Pier Angelo Sequeri, Forza del Vangelo e missione in Madeleine Delbrêl a cento anni dalla nascita, Rivista di Teologia dell'Evangelizzazione 8 (2004) n. 16, 437-445.

(Dall’Introduzione) Il tracciato della mia riflessione lo delineo attraverso alcune idee chiave, del resto ben evidenti nell’esperienza e nei testi di Madeleine Delbrêl, che mi sembrano di intatta validità anche per noi. Cercheremo, nel complesso, di percepire un incoraggiamento a vincere le resistenze, che noi stessi ancora sperimentiamo, nei confronti del progetto di “rimettere in strada” il cristianesimo, alleggerendo la sua eccessiva contrazione dentro la “cittadella autosufficiente” in cui esso coltiva se stesso. Non abbiamo ancora fatto ciò che i santi si aspettano da noi, se ci limitiamo ad ammirare la forza con cui hanno vissuto il cristianesimo, senza attingerne energia per il compito che è propriamente il nostro.

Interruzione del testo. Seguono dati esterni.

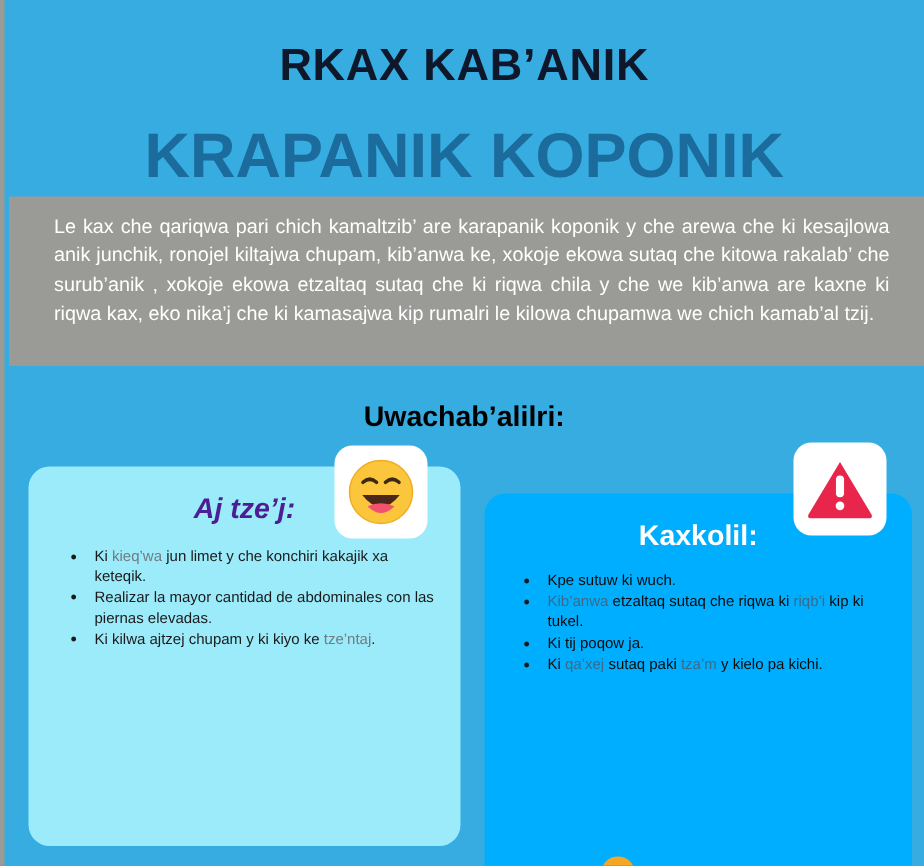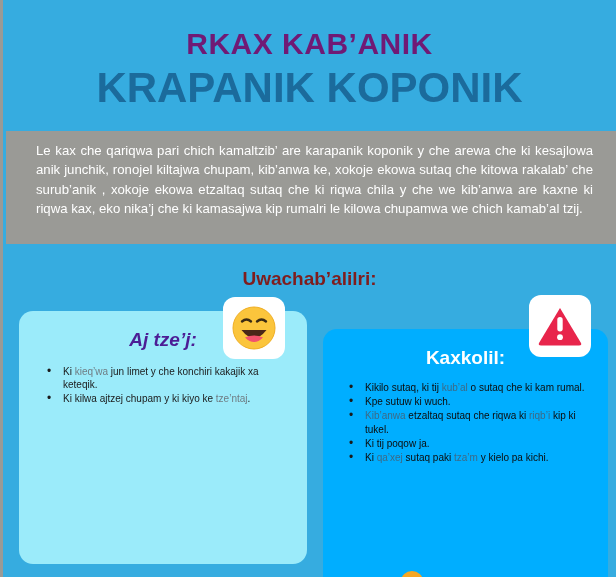--- a/index.html
+++ b/index.html
@@ -39,7 +39,7 @@
     font-size: 30px;
     font-weight: bold;
     letter-spacing: 0.5px;
-    color: #701a75;
+    color: #0f172a;
     line-height: 1.05;
     text-align: center;
   }

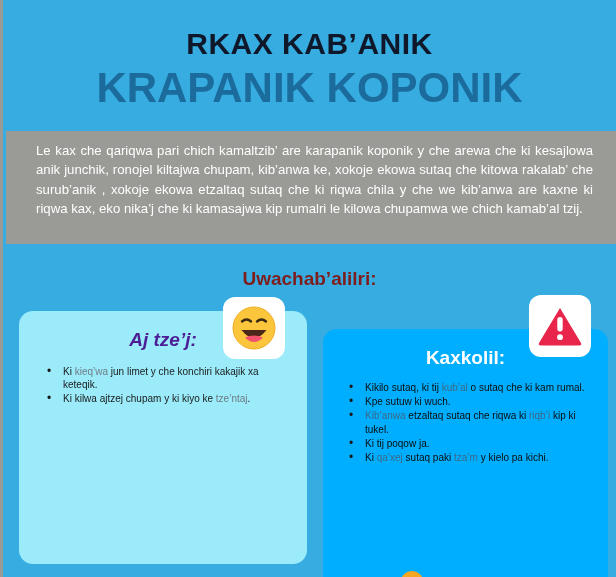--- a/index.html
+++ b/index.html
@@ -44,7 +44,7 @@
     text-align: center;
   }
   .title-sub {
-    margin: 0;
+    margin: 16px;
     padding-top: 6px;
     font-family: "Liberation Sans", sans-serif;
     font-size: 42px;

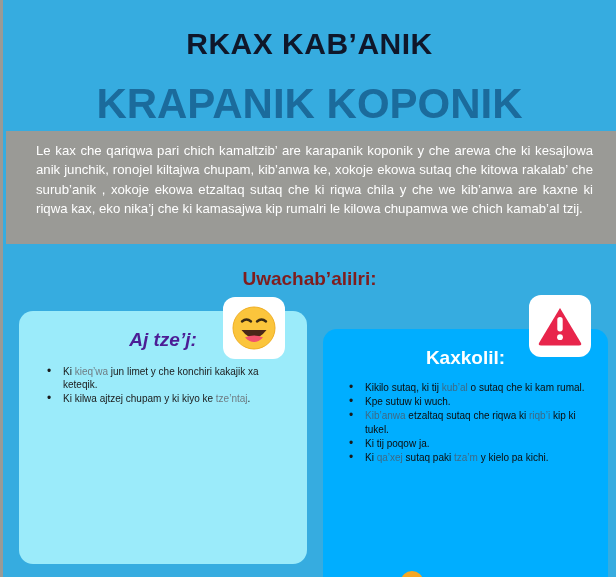--- a/index.html
+++ b/index.html
@@ -82,7 +82,7 @@
     top: 268px;
     width: 100%;
     text-align: center;
-    color: #7f1d1d;
+    color: #000000;
     font-family: "Liberation Sans", sans-serif;
     font-size: 19px;
     font-weight: bold;

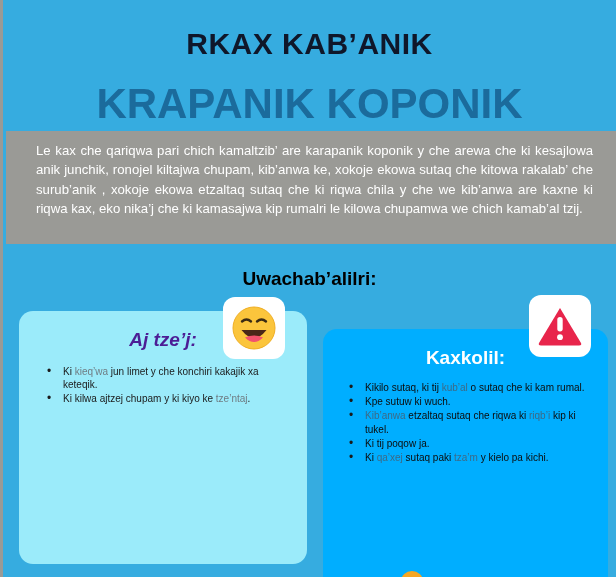--- a/index.html
+++ b/index.html
@@ -202,7 +202,6 @@
   <div class="card card-right">
     <h3 class="card-title">Kaxkolil:</h3>
     <ul class="bullets">
-        <li><span>Kikilo sutaq, ki tij </span><span class="dim">kub’al</span><span> o sutaq che ki kam rumal.</span></li>
         <li><span>Kpe sutuw ki wuch.</span></li>
         <li><span class="dim">Kib’anwa</span><span> etzaltaq sutaq che riqwa ki </span><span class="dim">riqb’i</span><span> kip ki tukel.</span></li>
         <li><span>Ki tij poqow ja.</span></li>

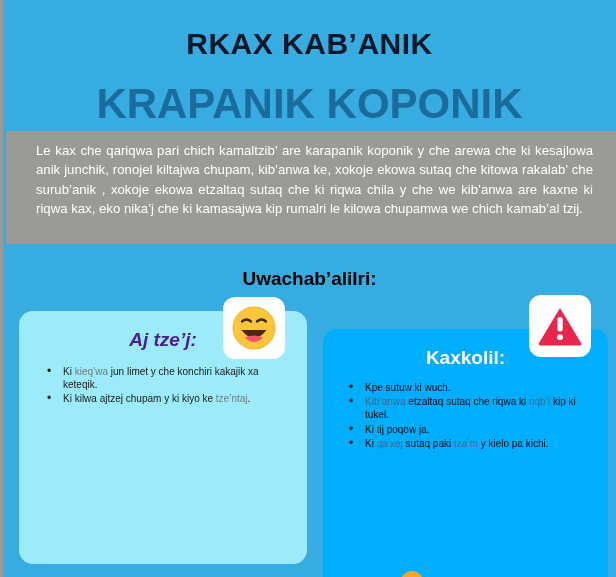--- a/index.html
+++ b/index.html
@@ -195,6 +195,7 @@
     <h3 class="card-title">Aj tze’j:</h3>
     <ul class="bullets">
         <li><span>Ki </span><span class="dim">kieq’wa</span><span> jun limet y che konchiri kakajik xa keteqik.</span></li>
+        <li><span>Realizar la mayor cantidad de abdominales con las piernas elevadas.</span></li>
         <li><span>Ki kilwa ajtzej chupam y ki kiyo ke </span><span class="dim">tze’ntaj</span><span>.</span></li>
       </ul>
   </div>

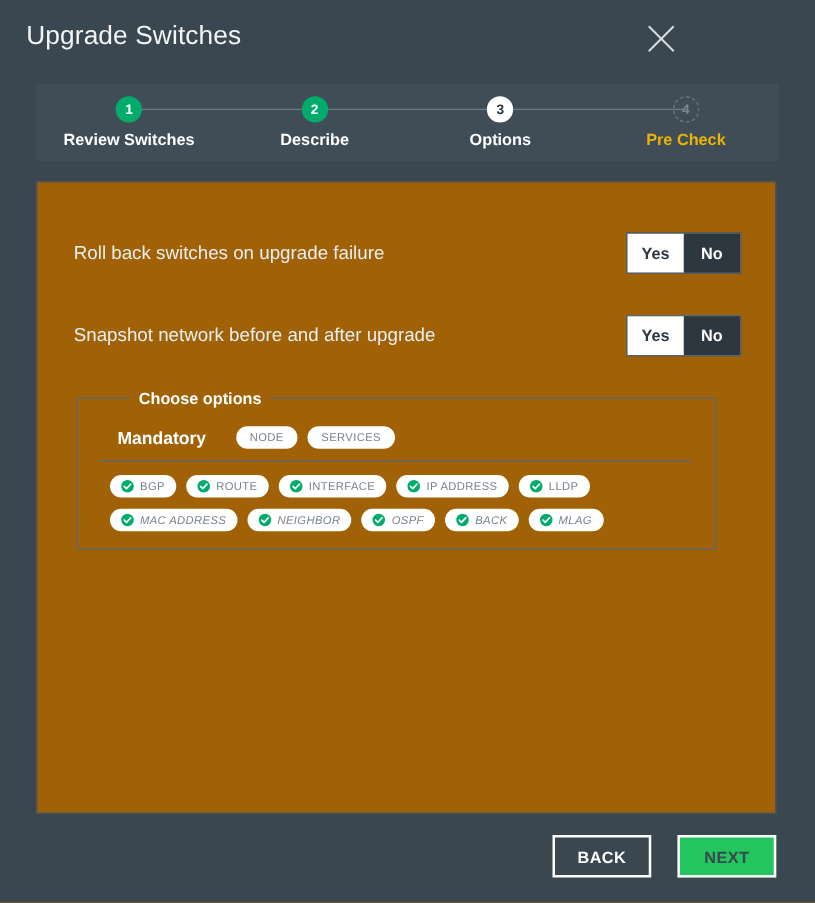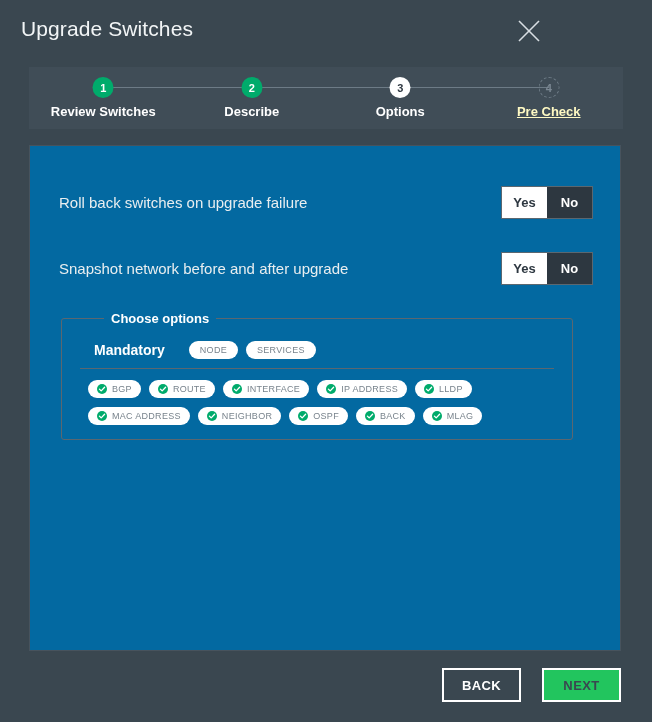--- a/index.html
+++ b/index.html
@@ -112,7 +112,7 @@
     color: #ffffff;
     white-space: nowrap;
   }
-  .step-label.muted { color: #fef9c3; text-decoration: underline; }
+  .step-label.muted { color: #eab308; }
 
   
   .panel {

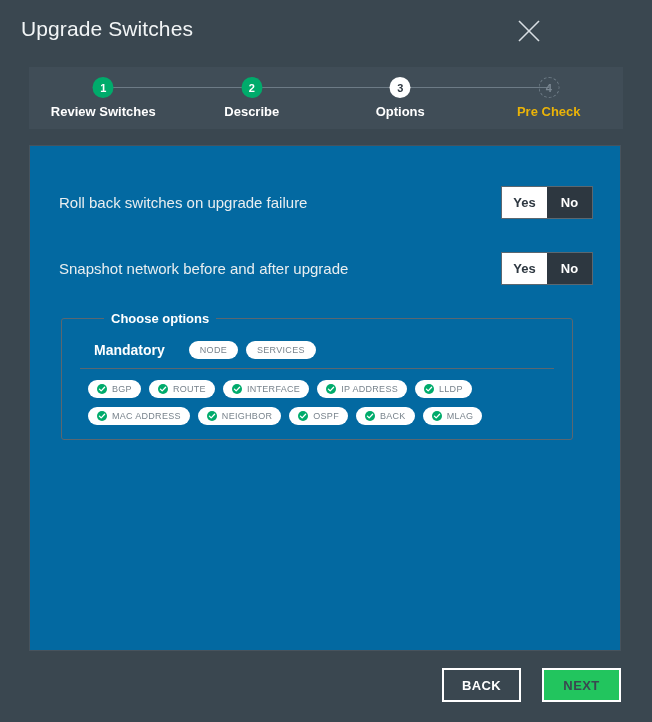--- a/index.html
+++ b/index.html
@@ -121,7 +121,7 @@
     top: 145px;
     width: 592px;
     height: 506px;
-    background: #0369a1;
+    background: #a16207;
     border: 1px solid #47535d;
     box-sizing: border-box;
   }

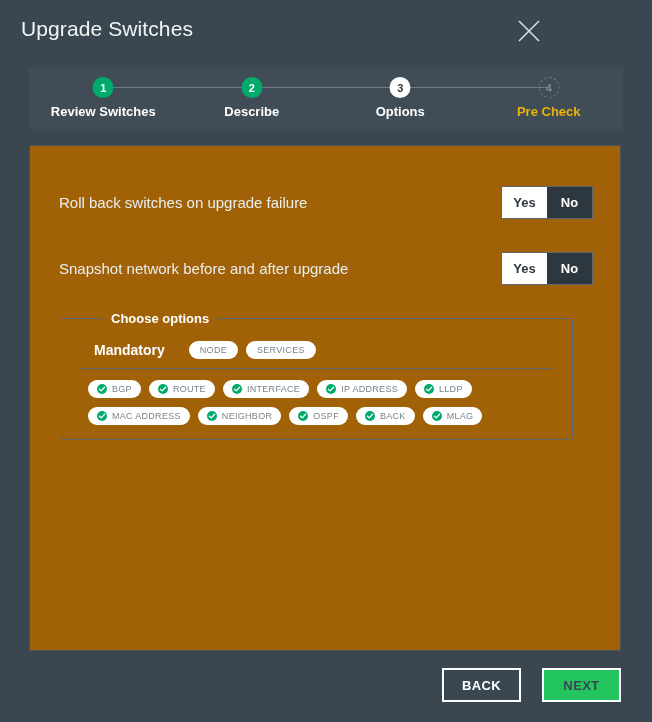--- a/index.html
+++ b/index.html
@@ -216,7 +216,7 @@
     align-items: center;
     margin-bottom: 9px;
   }
-  .chip-row:last-child { margin-bottom: 0; }
+  .chip-row:last-child { margin-bottom: 0; font-style: italic; }
 
   .chip {
     height: 18px;

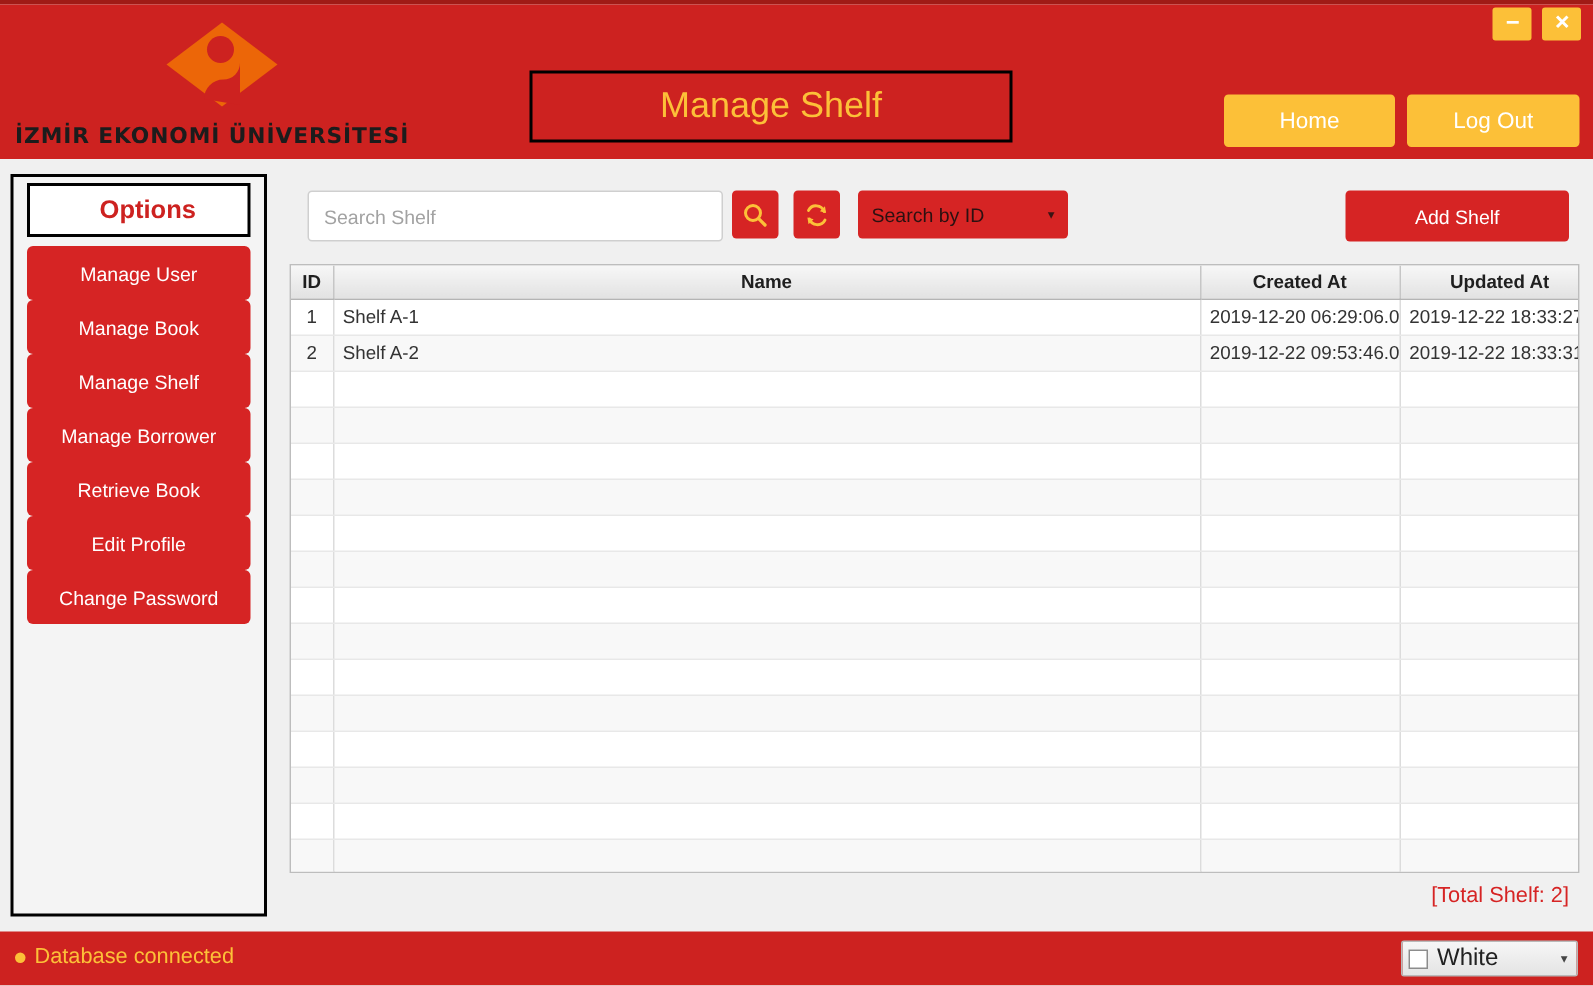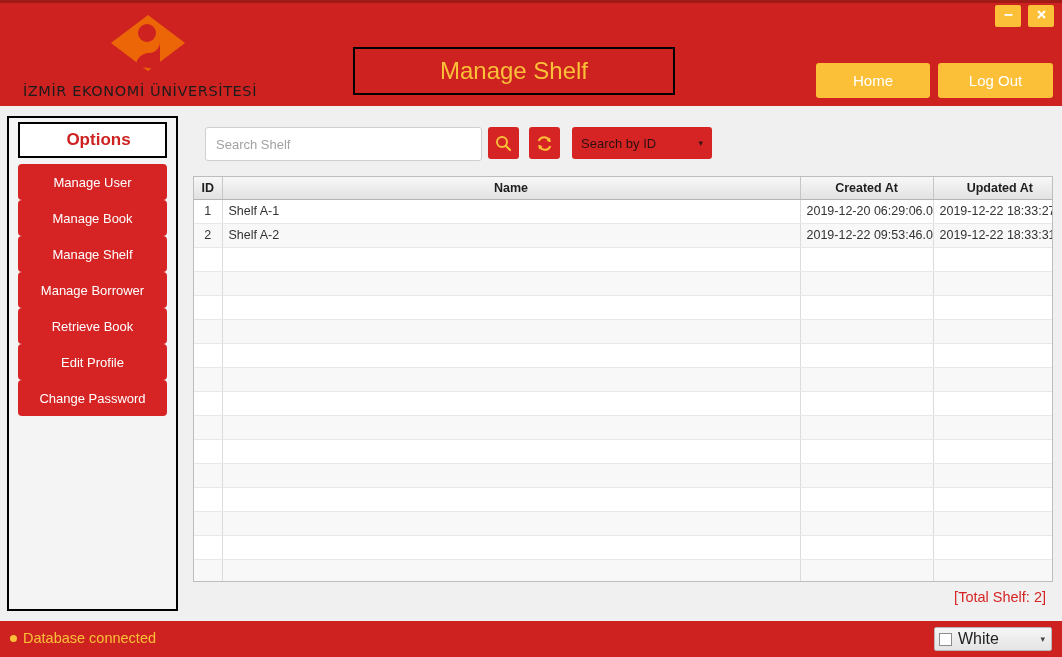--- a/index.html
+++ b/index.html
@@ -54,7 +54,7 @@
     position: absolute; left: 0; top: 72px; width: 260px;
     text-align: center;
     font-family: "DejaVu Sans", sans-serif;
-    font-size: 14.5px; font-weight: normal;
+    font-size: 14.5px; font-weight: bold;
     letter-spacing: 0.6px;
     color: #1c1c1c;
     white-space: nowrap;

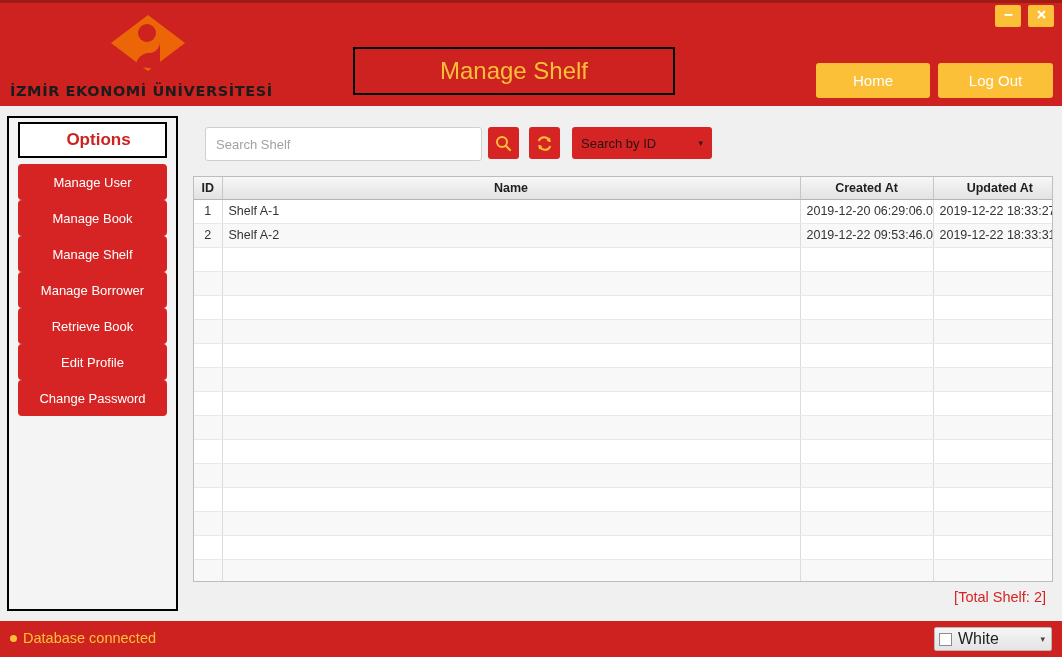--- a/index.html
+++ b/index.html
@@ -309,6 +309,7 @@
       <span class="sb-caret">▾</span>
     </div>
 
+    <button class="add-btn">Add Shelf</button>
 
     <div class="table-wrap">
       <table class="grid">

Premessa: “Dio è morto, viva la morte!”
1. Prima intuizione: la realtà della fede, forza che rimane dono, lavora come un dono, si distribuisce come un dono.
2. Seconda intuizione: missione e senso della totalità della Chiesa, splendida rete di Dio che si tesse sull’unico ordito del vangelo.
3. Terza intuizione: vivere in forma comunitaria la tipica solitudine del discepolo, al quale il Signore ha indicato l’evangelizzazione dei gentili.

Diversi passaggi dell’articolo si possono trovare in:
http://www.gliscritti.it/approf/2005/conferenze/delbrel/delbrel-luppi.htm

 

Jacques Loew, Madeleine Delbrêl. La strana danza della nostra obbedienza, Preghiera e vita. Grandi modelli, Morcelliana, Brescia 1989, 113-159.

Si tratta del secondo saggio di p. Loew, grande fratello e amico di Madeleine, dopo l’introduzione all’antologia Noi delle strade del 1966. Si riconosce particolarmente debitore alla biografia di C. de Boismarmin (1985): « Fino alla pubblicazione del prezioso libro non possedevamo che brandelli scelti, ma sparsi, sulla vita di questa donna incomparabile. Adesso possiamo capire fino a che punto Madeleine Delbrêl è stata una della “guide dei tempi nuovi” (…) vorrei cercare quello che, in lei, sosteneva i suoi slanci e le sue affermazioni, in che cosa ella è una guida per il nostro tempo» (p. 115s). «Madeleine non è stata l’unico precursore del Concilio. Ciò che dà un posto insostituibile al suo pensiero e alla sua vita è la sua presenza al mondo ateo» (p. 158). « Qui appare la grazia specifica di questa donna. Il dono di un pensiero unitario. Madeleine Delbrêl ha avuto il dono di vedere, di dire e di saper dire. Ha guardato lucidamente, ha osato dire coraggiosamente, più ancora ha saputo dire mirabilmente » (p. 159).